Records for processing START
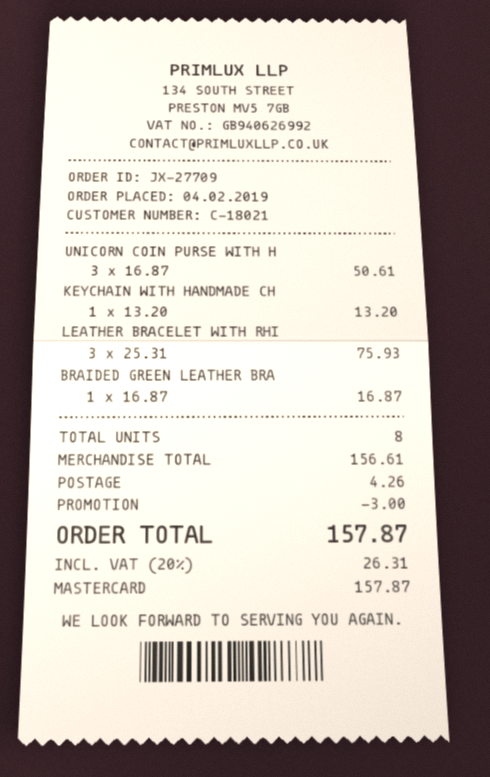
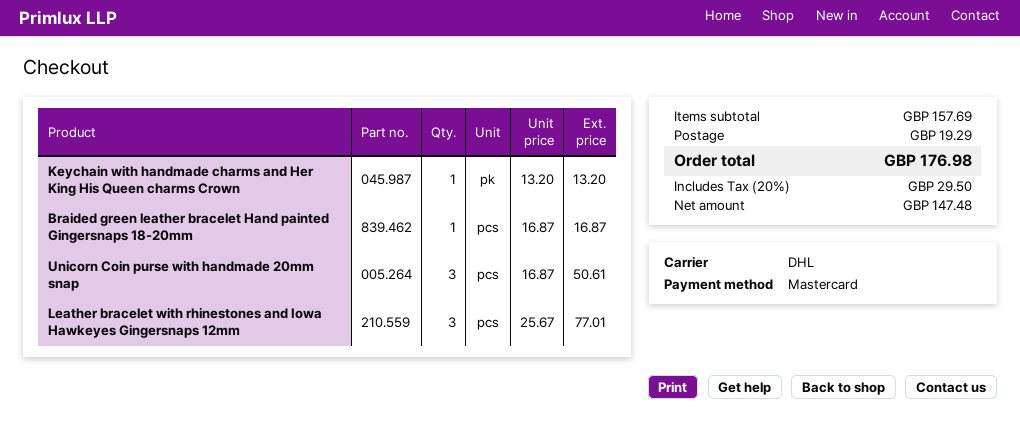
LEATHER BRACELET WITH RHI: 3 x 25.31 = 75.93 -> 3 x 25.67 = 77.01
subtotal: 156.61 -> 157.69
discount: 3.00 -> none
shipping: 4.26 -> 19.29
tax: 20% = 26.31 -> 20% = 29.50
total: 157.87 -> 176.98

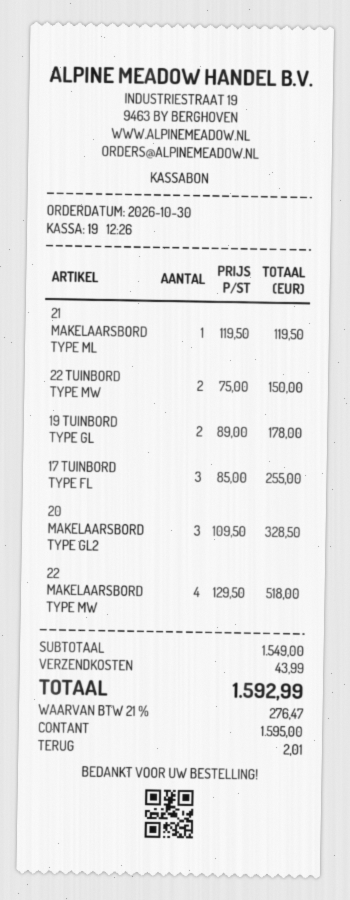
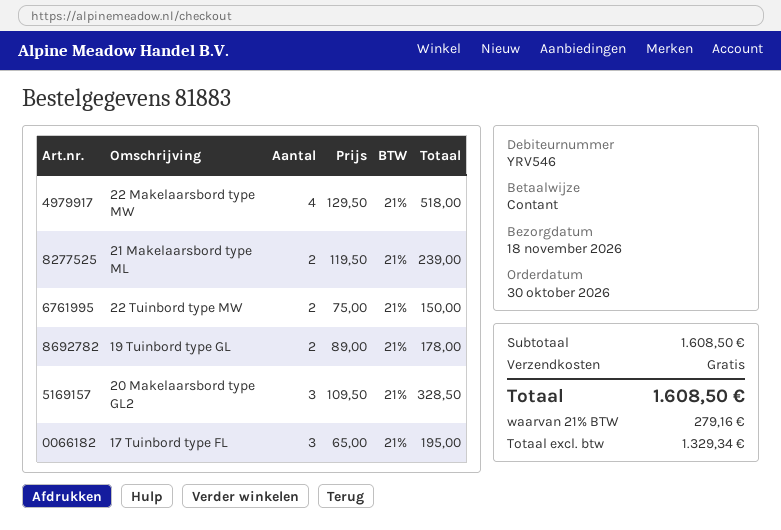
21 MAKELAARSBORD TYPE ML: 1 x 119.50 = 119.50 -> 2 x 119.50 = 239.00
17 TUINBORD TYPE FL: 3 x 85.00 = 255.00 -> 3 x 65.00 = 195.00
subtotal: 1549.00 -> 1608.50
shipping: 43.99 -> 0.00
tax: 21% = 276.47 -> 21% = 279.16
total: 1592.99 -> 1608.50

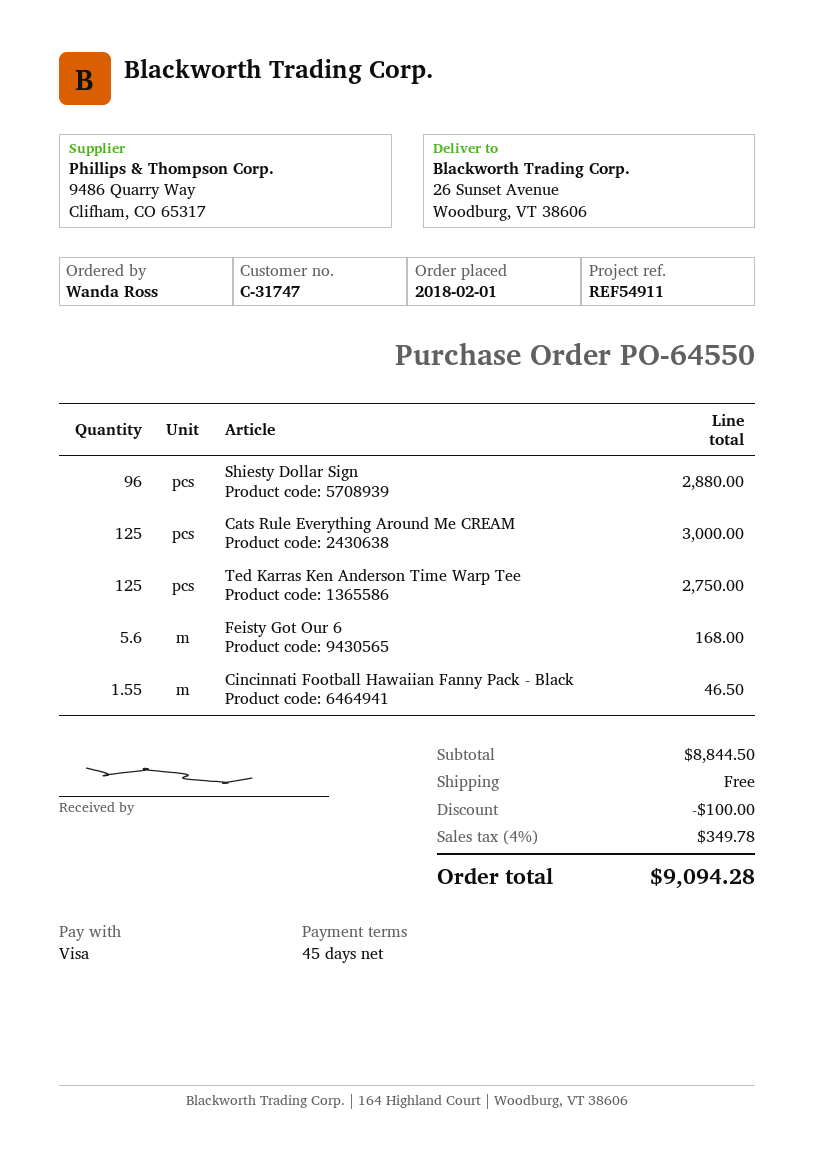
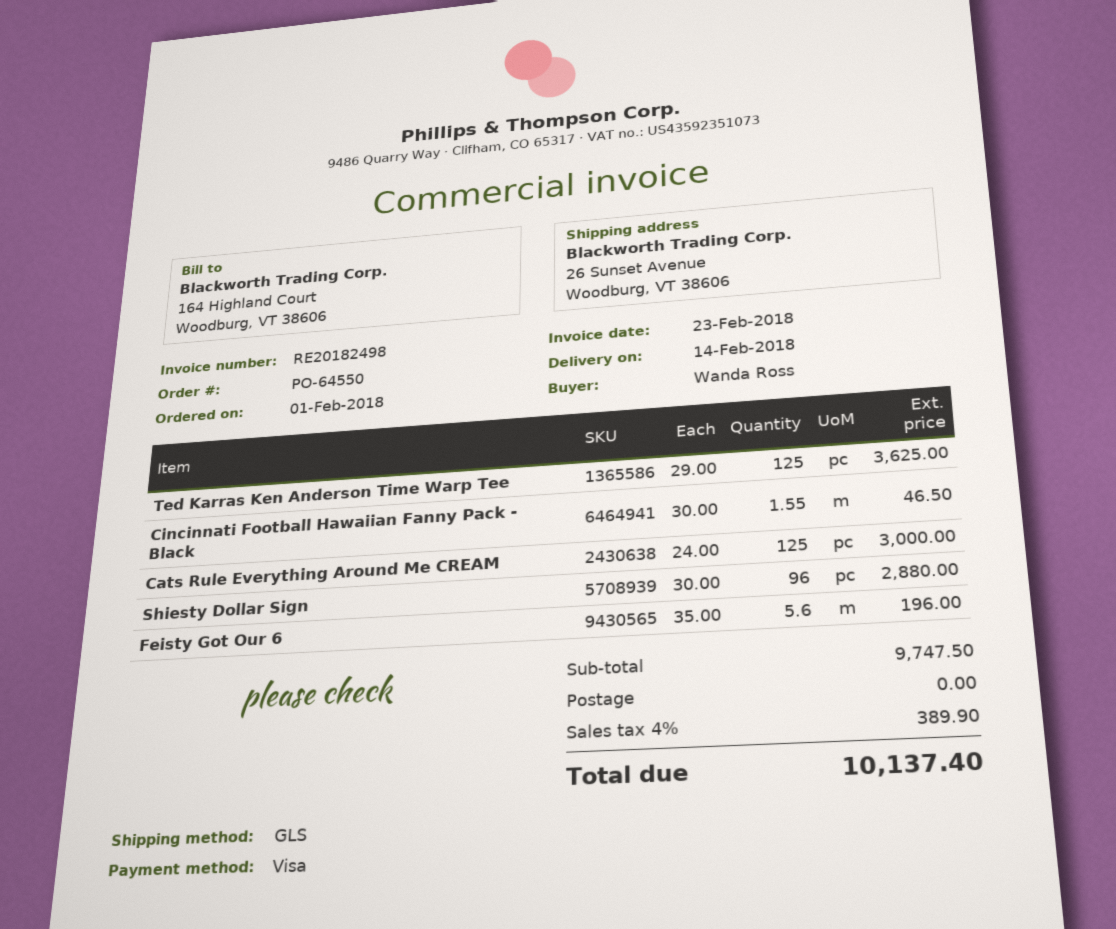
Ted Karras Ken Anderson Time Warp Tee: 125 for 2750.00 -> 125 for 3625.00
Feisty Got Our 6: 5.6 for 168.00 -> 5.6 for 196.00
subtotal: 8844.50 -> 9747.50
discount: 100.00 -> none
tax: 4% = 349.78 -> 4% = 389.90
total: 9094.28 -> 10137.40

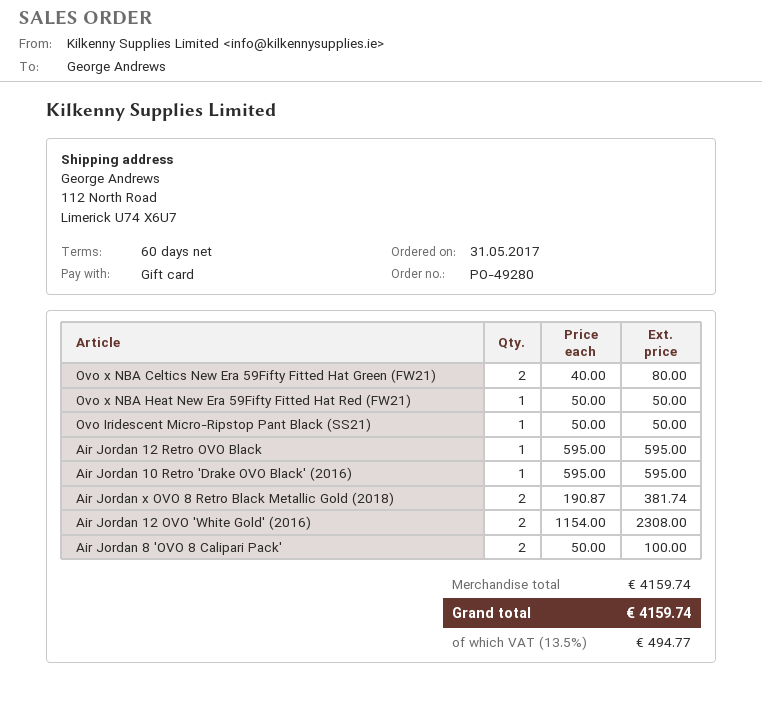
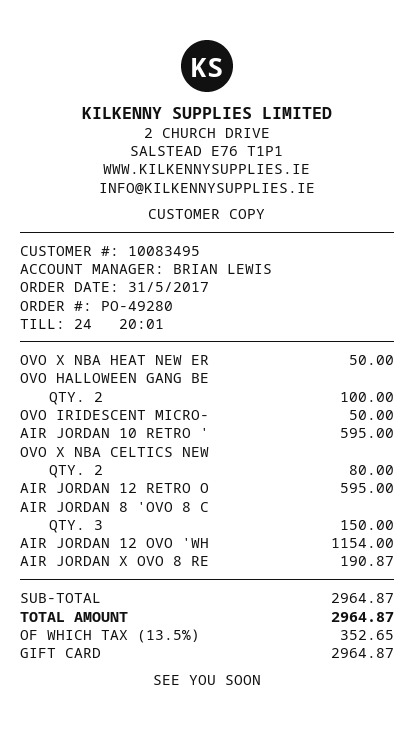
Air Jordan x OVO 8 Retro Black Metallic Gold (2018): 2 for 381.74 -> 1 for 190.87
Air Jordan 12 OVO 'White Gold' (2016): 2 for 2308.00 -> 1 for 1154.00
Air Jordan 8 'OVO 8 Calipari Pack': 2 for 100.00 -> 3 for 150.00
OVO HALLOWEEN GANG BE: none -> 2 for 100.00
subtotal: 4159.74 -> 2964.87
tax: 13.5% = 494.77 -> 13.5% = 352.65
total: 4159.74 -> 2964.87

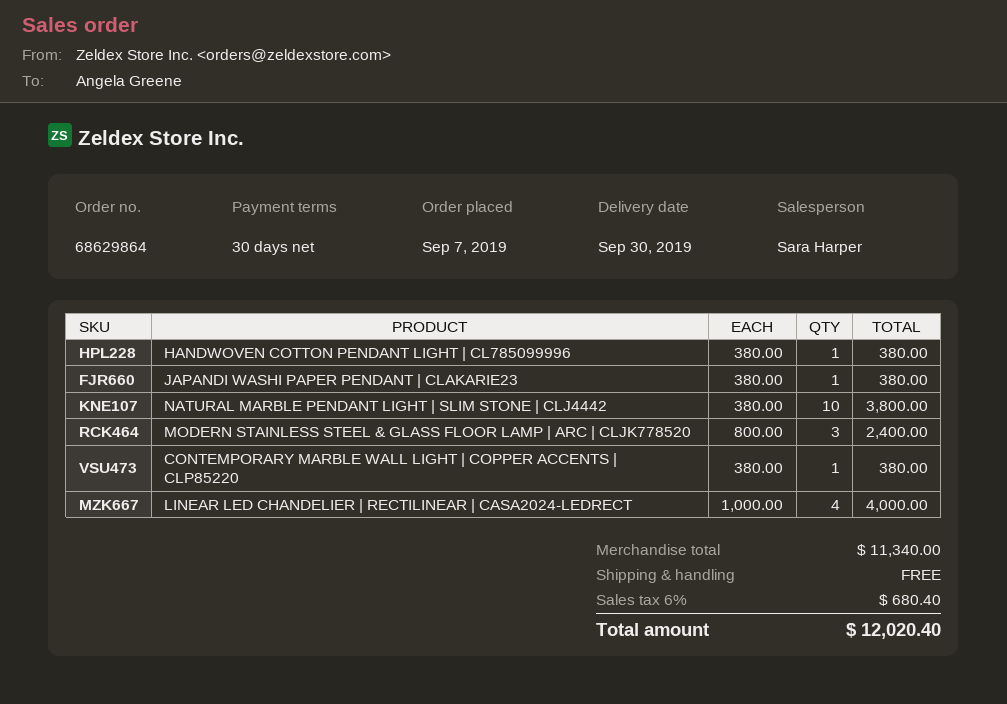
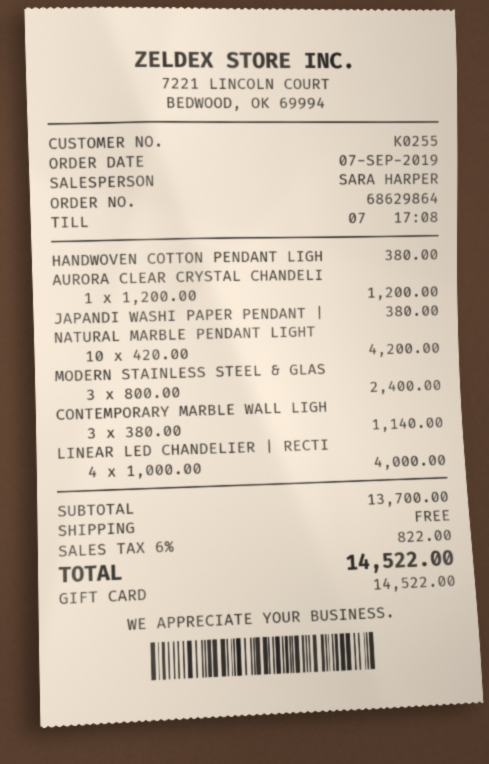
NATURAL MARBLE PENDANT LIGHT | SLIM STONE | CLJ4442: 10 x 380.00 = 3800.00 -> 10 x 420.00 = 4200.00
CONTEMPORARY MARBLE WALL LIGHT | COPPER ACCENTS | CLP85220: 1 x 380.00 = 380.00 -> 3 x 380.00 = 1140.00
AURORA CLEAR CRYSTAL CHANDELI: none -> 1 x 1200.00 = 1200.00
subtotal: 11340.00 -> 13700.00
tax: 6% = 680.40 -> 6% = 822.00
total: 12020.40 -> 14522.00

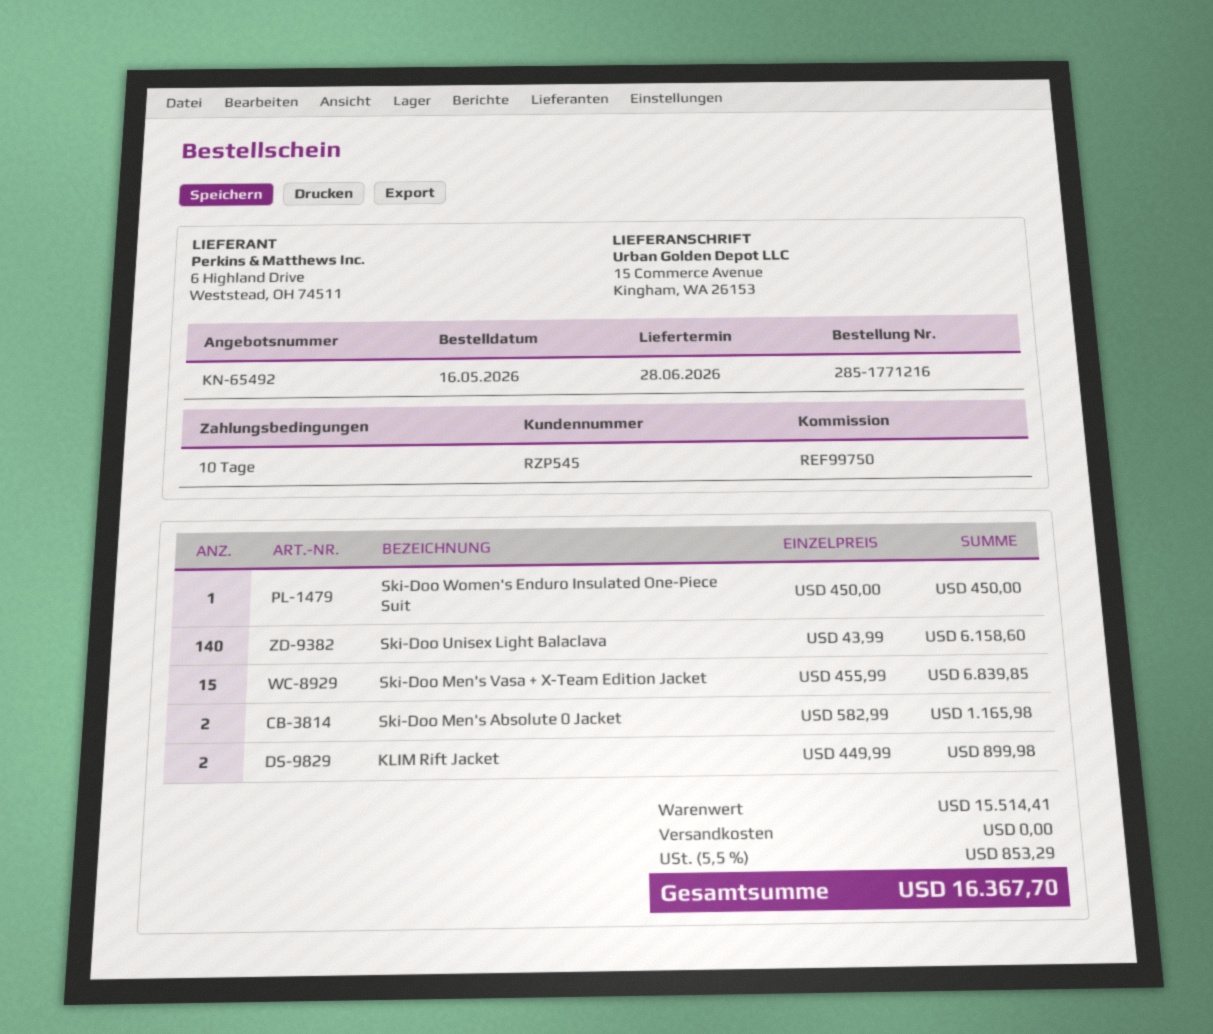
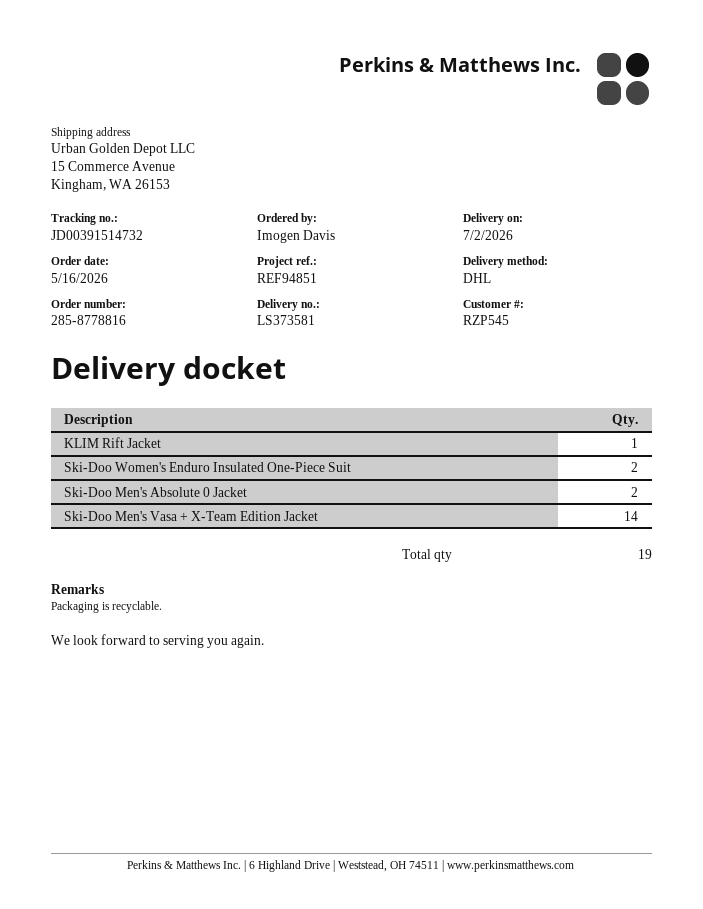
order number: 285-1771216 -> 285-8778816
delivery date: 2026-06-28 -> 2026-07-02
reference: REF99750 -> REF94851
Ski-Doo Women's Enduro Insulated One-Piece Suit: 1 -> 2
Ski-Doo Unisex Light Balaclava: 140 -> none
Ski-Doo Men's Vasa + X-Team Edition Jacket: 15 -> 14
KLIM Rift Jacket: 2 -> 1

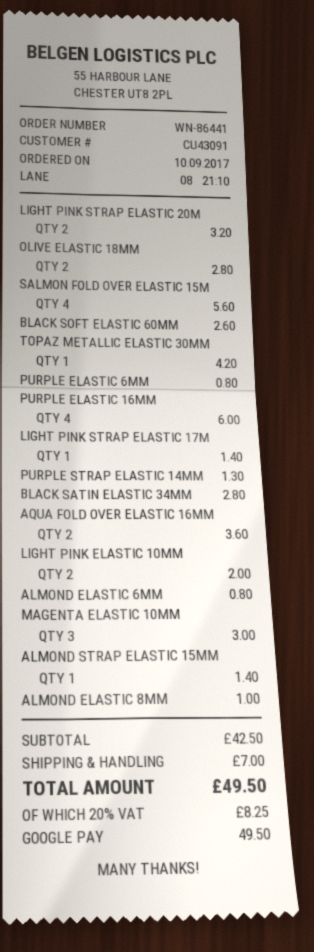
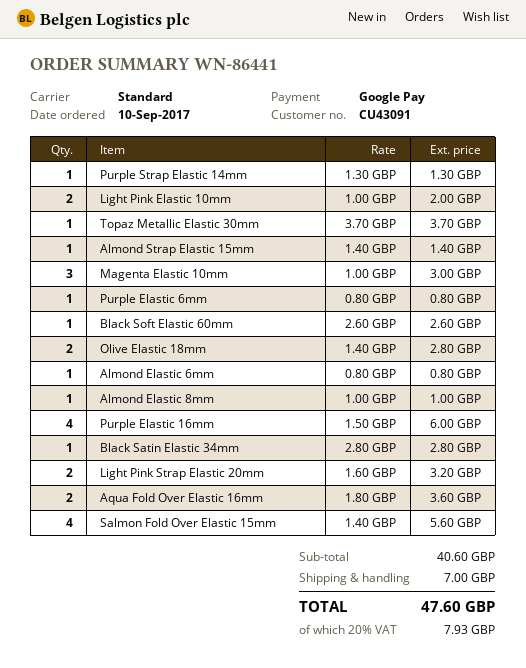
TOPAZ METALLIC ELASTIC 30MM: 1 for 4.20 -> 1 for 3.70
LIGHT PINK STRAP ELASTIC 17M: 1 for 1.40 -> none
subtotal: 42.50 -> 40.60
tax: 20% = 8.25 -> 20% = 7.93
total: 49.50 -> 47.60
Records for processing END
• Brief
Skip every picture and return the lines above from the top through the one that contains "Air Jordan 12".

• Task answer
LEATHER BRACELET WITH RHI: 3 x 25.31 = 75.93 -> 3 x 25.67 = 77.01
subtotal: 156.61 -> 157.69
discount: 3.00 -> none
shipping: 4.26 -> 19.29
tax: 20% = 26.31 -> 20% = 29.50
total: 157.87 -> 176.98

21 MAKELAARSBORD TYPE ML: 1 x 119.50 = 119.50 -> 2 x 119.50 = 239.00
17 TUINBORD TYPE FL: 3 x 85.00 = 255.00 -> 3 x 65.00 = 195.00
subtotal: 1549.00 -> 1608.50
shipping: 43.99 -> 0.00
tax: 21% = 276.47 -> 21% = 279.16
total: 1592.99 -> 1608.50

Ted Karras Ken Anderson Time Warp Tee: 125 for 2750.00 -> 125 for 3625.00
Feisty Got Our 6: 5.6 for 168.00 -> 5.6 for 196.00
subtotal: 8844.50 -> 9747.50
discount: 100.00 -> none
tax: 4% = 349.78 -> 4% = 389.90
total: 9094.28 -> 10137.40

Air Jordan x OVO 8 Retro Black Metallic Gold (2018): 2 for 381.74 -> 1 for 190.87
Air Jordan 12 OVO 'White Gold' (2016): 2 for 2308.00 -> 1 for 1154.00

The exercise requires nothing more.